Tomasz S.

Tomasz S. Digital Marketing/
Recruitment/
Management,
www.staskiewi...

Temat: plagiat, kradziez czy przypadek?

Nie forma umowy jest tu istotą problemu, ale to, że wiele osób uważa, że wszystkie narzędzia są "Public Domain" i wystarczy co najwyżej zmienić imię bohatera z Adama na Zdziśka.
Różnica jedynie jest taka, że pokrzywdzonym jest firma, a nie ja.Tomasz S. edytował(a) ten post dnia 14.11.08 o godzinie 09:33
Janusz K.

Janusz K. Ekspert rozwoju i
przyszłości firm,
struktur, systemów
or...

Temat: plagiat, kradziez czy przypadek?

Ogólne przesłanie rozumiem - natomiast w kwestii własności tej konkretnej gry wcale nie musi być tak, że to własność tamtej firmy.
Najprawdopodobniej jest to, w świetle prawa, własność Autora.

Co do poglądów na własność intelektualną - masz rację. Ludzie nie chcą zauważyć, że kupuje się prawa do sfilmowania powieści (nawet, jeśli scenariusz odjedzie bardzo daleko od oryginalnej fabuły), że nawet taka głupota, jak "Niania" wymagała kupienia praw do jej polskiej edycji...
No i piractwo oprogramowania...

konto usunięte

Temat: plagiat, kradziez czy przypadek?

Cyprian Szyszka:
Maćku a możesz zdradzić w tym wątku jak skończyła się sprawa i na czym stanęła dyskusja z Panią?
Otrzymałem zadośćuczynienie moralne - przeprosiny i przyznanie się do błędu.
Prócz tego skontaktowałem się z wszystkimi firmami, mogącymi mieć styczność z tą osobą z prośbą o to, że jeśli posiadają w swojej bazie identyczne oferty, to proszę, by je skasowali.

Pozdrawiam
Wojtek Pill

Wojtek Pill handlowiec, trener,
coach, menedżer

Temat: plagiat, kradziez czy przypadek?

poszanowanie wartosci intelektualnej mamy mocno zakorzenione, takie moje przekonanie, gdzie to mozna sie domyslec,
ale pytanie w nawiazaniu - ile osob, ktore tutaj choc raz zajrzaly korzystalo z leglnego np office'u, bo to ta sama kwestia ;)) ze o sciaganiu filmow i mp3 nie wspomne,

czarnej plyty nie da sie skroic, trzeba ja miec w reke i na adapterze ;))
Janusz K.

Janusz K. Ekspert rozwoju i
przyszłości firm,
struktur, systemów
or...

Temat: plagiat, kradziez czy przypadek?

No to ja jestem ten dziwny.. ;-))
Tomasz Piotr Sidewicz

Tomasz Piotr Sidewicz Ponad 20 lat
doświadczeń w handlu
w tym 14 w handlu
zagra...

Temat: plagiat, kradziez czy przypadek?

Janusz K.:
No to ja jestem ten dziwny.. ;-))

Nigdy niczego nie xerowałeś? A na początku lat 90tych nie kupowałeś lewizny ? Nie kopiowałeś gier na Atari albo gumiaka (ZX Spectrum).

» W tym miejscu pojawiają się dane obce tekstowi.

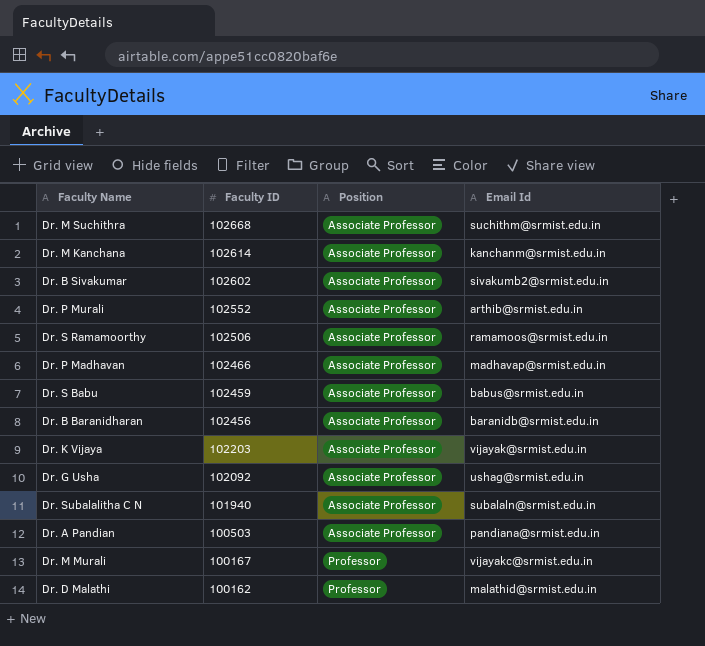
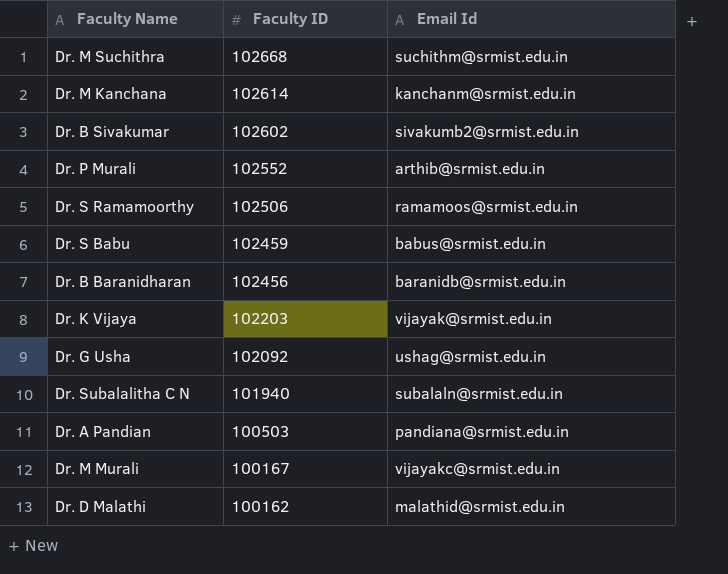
column Position | position: 3 -> none
row Dr. P Madhavan: 102466 | Associate Professor | madhavap@srmist.edu.in -> none

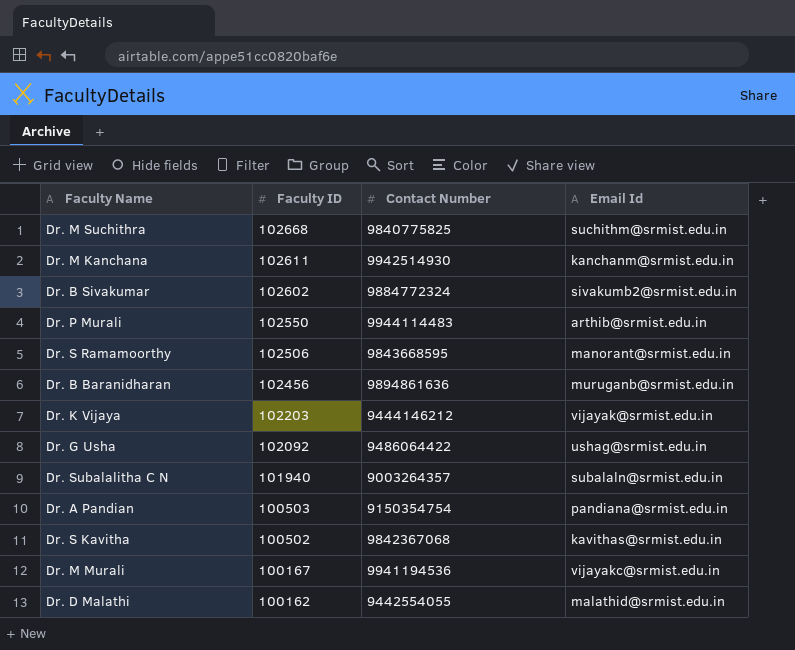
column Contact Number | position: none -> 3
row Dr. S Babu: 102459 | babus@srmist.edu.in -> none
Dr. M Kanchana | Faculty ID: 102614 -> 102611
Dr. P Murali | Faculty ID: 102552 -> 102550
Dr. S Ramamoorthy | Email Id: ramamoos@srmist.edu.in -> manorant@srmist.edu.in
Dr. B Baranidharan | Email Id: baranidb@srmist.edu.in -> muruganb@srmist.edu.in
row Dr. S Kavitha: none -> 100502 | 9842367068 | kavithas@srmist.edu.in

Nie kupowałeś lewych kaset z muzyką/pornolami albo filmami video?

Jeśli faktycznie tak było to zgłaszam aby jeszcze za życia Twojego rozpocząć w Twojej intencji proces beatyfikacyjny :D

TPS

Temat: plagiat, kradziez czy przypadek?

No to ja bedę tym drugim świętym ... byłem gliną w śledczym i z racji zawodu nie robiłem nielegalnych numerów.

PS. Ale jaja ... jestem cacanym kolesiem .... załamka normalnie :)
Tomasz Piotr Sidewicz

Tomasz Piotr Sidewicz Ponad 20 lat
doświadczeń w handlu
w tym 14 w handlu
zagra...

Temat: plagiat, kradziez czy przypadek?

Jacek G.:
No to ja bedę tym drugim świętym ... byłem gliną w śledczym i z racji zawodu nie robiłem nielegalnych numerów.

PS. Ale jaja ... jestem cacanym kolesiem .... załamka normalnie :)

Nie powiesz mi że nigdy nie zxerowałeś artykułu albo kilku stron książki jakiejś. Tak tylko dla użytku domowego bo tym pewnie myślał Wojtek P.

;) TPS

Temat: plagiat, kradziez czy przypadek?

Byłem psychopatycznym ideowcem i zwykle książki kupowałem , albo szedłem do biblioteki...

Ale wstyd ... a miałem nadzieję , że jestem normalnym obywatelem który łamie prawo kiedy jest ku temu potrzeba... a ja nic ....

Muszę to zmienić ... i to szybko , bo nie bedę odbierany jak normalny człowiek , tylko jak jakieś dziwne indywiduum..
:)

Jutro wypiję piwo pod sklepem ..... będzie nielegalnie ... już się cieszę :)
Wojtek Pill

Wojtek Pill handlowiec, trener,
coach, menedżer

Temat: plagiat, kradziez czy przypadek?

pamietam, jak na zaocznych, do ksera to zawsze byly takie tlumy, jak w prl'u,
nie wiem jak jest dzisiaj, ale w wielu miejscach sa napisy, ze ksiazek nie kseruja itp,
ksiazki to jedno, ale muzyka to jeszcze wieksze zrodlo rozpowszechniania kopii bez praw autorskich, a filmy, ktore sa dostepne zanim wejdo do kina ...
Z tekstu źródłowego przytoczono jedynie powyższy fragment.